Made in India initiative

“All of these projects are an investment born from the Made in India initiative, and we are practicing that on a day-to-day basis.” Bharat has also been encouraging the use of an Alstom lightrail turnkey solution for Tier II cities in India, resulting in Trivandrum, Kozhikode, Nagpur, and Delhi suburbia now actively looking at introducing Alstom’s Axonis Light Rail Transport solution. “It has been a fantastic experience growing the business and securing all these new wins. But in truth it was a great team effort. Everyone has contributed to our achievements,” Bharat says. “We have transformed ourselves from being a small player to driving the epicentre of growth and action in the Indian rail sector.”

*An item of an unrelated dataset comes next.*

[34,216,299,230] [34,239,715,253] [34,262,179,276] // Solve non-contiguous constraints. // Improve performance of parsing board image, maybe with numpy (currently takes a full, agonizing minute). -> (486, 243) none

Bharat says that success is always connected to a team, never an individual, and can only be accomplished if many people work together to make things happen, including with different individuals, teams, organisations, and partners. “Every member of my team is just as important a player as I am, if not more. People just need to be given the flexibility to operate, because everyone wants to contribute to success,” he says. Alstom India now defines success as an unintended consequence of the business activities and outcomes, which Bharat says everyone is always happy to pursue so long as these outcomes also expand beyond individual goals.

Bidding to drive India’s economy

“I tell my team, you’re not bidding for contracts, you are bidding to drive our economy and improve the lives of 1.25 billion people in the country,” he says. “When you connect people to the larger picture and higher aspirations, then the energy and momentum that build up in the team are unmatched.” This mindset also drives Bharat’s belief that leadership cannot be accomplished from the front, with a need to move away from the traditional command and control structure towards a culture of cultivation and collaboration. “People push to lead by marching at the front, but then they look back, and there is no one behind them. It’s important to be behind the people, to work as a facilitator and an enabler, and to create an environment where everyone is able to operate at 200 per cent of capacity.”

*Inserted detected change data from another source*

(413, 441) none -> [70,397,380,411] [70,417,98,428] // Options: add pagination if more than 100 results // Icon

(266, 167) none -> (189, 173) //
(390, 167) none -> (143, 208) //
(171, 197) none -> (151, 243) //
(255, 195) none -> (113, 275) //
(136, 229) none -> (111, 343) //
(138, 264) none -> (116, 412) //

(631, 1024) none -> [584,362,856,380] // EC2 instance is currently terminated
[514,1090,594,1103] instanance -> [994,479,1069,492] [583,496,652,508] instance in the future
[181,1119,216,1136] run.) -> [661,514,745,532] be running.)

The same applies to relationships with key suppliers, with Bharat believing the only way to establish and maintain competitive advantage is to optimise supply chain partnerships. “Core development and collaboration across the supply chain means not treating them like they are your slaves. Our relationships with suppliers have grown into partnerships,” he says. “For a train, 70 per cent or more of its parts are bought from suppliers, so suppliers are crucial for our future growth.”

Bharat believes that success is a result of real commitment, and compliance alone is not enough. “How do we get ourselves to commit to something, and to collectively move towards achieving an objective? Find the answer, and you can succeed,” he says. “Success doesn’t happen when the CEO comes in, success happens when every single person gets a fire in their belly.”